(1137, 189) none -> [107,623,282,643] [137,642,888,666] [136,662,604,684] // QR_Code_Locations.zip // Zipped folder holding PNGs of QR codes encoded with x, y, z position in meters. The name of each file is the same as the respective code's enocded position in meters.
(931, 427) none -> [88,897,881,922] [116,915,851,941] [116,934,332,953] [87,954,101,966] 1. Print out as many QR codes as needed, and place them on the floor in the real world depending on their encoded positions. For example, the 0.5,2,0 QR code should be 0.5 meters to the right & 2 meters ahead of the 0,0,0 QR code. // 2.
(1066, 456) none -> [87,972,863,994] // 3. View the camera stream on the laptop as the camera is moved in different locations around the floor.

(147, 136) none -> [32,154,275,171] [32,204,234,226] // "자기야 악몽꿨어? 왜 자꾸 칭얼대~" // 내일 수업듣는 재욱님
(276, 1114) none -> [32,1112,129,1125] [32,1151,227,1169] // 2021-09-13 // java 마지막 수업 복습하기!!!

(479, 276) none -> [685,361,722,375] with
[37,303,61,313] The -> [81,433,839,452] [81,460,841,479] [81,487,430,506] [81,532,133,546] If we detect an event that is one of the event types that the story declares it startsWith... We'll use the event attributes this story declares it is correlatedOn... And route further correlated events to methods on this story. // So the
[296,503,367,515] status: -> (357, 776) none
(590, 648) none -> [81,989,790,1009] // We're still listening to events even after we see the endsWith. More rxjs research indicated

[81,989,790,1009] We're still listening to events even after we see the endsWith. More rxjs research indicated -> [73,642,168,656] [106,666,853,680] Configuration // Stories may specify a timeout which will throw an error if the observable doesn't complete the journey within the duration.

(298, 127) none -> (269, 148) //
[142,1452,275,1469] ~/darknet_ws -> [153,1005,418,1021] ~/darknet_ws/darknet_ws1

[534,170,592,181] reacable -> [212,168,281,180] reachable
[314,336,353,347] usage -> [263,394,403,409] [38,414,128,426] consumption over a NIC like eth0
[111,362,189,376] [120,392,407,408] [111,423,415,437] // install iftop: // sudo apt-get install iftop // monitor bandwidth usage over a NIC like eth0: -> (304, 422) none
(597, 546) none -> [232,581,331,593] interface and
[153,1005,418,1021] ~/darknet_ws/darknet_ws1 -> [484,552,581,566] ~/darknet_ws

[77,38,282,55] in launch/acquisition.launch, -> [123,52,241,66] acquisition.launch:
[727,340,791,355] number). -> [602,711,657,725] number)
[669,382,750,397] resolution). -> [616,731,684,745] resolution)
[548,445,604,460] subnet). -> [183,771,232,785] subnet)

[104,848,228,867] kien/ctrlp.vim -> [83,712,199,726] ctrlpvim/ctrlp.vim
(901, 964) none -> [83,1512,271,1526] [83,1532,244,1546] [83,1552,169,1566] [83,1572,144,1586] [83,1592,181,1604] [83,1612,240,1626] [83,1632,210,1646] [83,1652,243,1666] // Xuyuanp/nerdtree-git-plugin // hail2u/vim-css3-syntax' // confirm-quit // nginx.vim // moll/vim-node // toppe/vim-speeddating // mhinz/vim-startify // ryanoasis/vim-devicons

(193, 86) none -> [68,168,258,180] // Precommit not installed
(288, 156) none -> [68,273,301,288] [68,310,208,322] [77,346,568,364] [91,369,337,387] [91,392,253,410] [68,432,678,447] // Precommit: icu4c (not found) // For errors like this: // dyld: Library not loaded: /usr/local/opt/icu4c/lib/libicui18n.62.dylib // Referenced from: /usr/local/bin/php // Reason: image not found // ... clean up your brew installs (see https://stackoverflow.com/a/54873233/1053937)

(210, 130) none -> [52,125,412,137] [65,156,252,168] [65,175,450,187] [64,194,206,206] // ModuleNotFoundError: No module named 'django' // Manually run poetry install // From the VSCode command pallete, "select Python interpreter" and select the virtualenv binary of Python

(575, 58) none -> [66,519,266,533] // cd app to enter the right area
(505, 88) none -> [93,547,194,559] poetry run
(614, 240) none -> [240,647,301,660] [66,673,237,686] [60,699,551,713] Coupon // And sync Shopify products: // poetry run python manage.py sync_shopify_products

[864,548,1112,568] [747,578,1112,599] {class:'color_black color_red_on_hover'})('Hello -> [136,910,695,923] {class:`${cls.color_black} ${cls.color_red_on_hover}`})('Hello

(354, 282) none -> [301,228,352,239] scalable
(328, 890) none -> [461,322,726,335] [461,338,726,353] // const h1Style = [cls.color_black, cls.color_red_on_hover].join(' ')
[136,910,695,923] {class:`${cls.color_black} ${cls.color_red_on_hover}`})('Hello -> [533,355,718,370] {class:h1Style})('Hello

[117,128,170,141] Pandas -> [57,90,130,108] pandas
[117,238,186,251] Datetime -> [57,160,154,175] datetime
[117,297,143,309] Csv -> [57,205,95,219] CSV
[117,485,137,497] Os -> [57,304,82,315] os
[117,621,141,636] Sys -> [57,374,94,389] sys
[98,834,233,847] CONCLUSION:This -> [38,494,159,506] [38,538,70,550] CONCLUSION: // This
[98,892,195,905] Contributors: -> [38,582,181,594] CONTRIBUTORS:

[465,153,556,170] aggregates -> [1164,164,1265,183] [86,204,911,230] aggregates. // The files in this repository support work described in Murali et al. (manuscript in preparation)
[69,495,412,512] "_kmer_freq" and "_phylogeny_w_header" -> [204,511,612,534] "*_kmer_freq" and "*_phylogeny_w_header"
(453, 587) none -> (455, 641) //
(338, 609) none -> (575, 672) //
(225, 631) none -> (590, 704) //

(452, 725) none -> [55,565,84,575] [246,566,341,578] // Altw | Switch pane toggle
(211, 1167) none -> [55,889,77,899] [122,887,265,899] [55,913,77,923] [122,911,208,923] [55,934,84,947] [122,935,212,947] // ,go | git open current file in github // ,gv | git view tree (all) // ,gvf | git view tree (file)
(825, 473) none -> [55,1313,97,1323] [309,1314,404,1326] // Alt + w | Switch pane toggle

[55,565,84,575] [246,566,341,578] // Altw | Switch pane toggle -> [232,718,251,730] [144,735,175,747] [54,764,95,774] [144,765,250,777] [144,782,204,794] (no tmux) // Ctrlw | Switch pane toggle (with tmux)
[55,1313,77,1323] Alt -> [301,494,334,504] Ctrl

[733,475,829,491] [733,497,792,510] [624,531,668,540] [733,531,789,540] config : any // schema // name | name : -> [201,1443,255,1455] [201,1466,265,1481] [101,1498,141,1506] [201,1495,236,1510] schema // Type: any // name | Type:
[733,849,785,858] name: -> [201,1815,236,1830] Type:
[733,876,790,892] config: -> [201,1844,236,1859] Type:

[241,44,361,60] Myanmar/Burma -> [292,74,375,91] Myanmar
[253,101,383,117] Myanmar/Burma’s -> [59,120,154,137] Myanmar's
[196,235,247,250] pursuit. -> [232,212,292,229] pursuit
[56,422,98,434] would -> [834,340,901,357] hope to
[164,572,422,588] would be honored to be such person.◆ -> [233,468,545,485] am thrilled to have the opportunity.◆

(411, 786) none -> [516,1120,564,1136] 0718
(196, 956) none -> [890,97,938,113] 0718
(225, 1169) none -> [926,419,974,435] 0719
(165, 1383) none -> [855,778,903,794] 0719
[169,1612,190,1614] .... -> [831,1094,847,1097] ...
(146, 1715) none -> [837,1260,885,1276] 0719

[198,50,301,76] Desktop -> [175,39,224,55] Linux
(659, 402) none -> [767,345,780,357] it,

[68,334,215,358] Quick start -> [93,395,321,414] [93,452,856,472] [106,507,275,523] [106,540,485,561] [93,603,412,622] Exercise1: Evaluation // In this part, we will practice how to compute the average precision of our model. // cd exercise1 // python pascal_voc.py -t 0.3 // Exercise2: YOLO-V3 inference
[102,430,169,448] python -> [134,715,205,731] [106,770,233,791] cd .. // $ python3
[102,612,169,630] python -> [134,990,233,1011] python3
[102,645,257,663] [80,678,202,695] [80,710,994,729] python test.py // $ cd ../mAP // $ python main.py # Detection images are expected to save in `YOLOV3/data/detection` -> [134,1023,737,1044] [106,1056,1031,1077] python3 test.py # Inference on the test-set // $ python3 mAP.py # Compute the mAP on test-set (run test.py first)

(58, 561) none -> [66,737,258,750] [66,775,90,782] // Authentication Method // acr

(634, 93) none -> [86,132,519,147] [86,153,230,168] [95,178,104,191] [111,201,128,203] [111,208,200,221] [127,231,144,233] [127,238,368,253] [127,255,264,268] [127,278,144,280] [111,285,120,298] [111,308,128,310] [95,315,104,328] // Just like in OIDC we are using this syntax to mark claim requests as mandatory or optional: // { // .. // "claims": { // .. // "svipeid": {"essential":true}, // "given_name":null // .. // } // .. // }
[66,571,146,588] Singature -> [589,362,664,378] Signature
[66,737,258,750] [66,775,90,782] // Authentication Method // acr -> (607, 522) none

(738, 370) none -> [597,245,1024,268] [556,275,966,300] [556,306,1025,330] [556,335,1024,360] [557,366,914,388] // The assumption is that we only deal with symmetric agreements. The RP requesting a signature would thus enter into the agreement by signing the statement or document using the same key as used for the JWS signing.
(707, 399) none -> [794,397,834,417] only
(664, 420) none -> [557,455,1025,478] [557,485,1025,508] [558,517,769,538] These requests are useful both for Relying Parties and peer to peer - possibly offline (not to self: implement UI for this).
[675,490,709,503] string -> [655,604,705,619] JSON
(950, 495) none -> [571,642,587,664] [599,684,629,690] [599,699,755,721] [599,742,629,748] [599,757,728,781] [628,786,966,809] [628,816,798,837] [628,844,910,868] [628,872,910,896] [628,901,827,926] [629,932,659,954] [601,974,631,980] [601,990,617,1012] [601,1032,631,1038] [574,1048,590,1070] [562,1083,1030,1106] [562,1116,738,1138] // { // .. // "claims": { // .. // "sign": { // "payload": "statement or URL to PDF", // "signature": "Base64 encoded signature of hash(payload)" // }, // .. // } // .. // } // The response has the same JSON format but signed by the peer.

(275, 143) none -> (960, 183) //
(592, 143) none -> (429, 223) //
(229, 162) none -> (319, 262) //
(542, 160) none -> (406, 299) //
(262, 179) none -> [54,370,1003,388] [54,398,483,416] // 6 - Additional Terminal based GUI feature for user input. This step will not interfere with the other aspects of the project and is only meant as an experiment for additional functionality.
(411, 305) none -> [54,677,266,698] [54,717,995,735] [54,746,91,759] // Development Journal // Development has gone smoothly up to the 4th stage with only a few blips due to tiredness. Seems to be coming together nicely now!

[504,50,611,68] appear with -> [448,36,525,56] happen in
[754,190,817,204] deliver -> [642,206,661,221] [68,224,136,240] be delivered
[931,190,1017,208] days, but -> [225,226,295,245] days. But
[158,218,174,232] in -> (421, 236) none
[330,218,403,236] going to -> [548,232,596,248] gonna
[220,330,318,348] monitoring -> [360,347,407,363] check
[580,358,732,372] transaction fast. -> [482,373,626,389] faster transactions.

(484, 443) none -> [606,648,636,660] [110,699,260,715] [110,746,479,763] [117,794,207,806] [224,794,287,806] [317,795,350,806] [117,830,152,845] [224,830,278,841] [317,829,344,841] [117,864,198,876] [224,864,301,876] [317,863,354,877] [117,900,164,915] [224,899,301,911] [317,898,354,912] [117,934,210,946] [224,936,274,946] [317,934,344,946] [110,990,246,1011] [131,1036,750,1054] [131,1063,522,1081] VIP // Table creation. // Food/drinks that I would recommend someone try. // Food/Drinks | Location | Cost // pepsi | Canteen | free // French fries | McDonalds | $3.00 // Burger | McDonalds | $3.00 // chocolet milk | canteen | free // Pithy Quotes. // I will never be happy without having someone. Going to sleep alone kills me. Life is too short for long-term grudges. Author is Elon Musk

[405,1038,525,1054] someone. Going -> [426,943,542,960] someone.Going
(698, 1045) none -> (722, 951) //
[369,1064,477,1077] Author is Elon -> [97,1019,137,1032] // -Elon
--*--
Exercise -> From the listing above, how many lines contain the word "Authentication"? Give only the number.

Finished exercise -> 2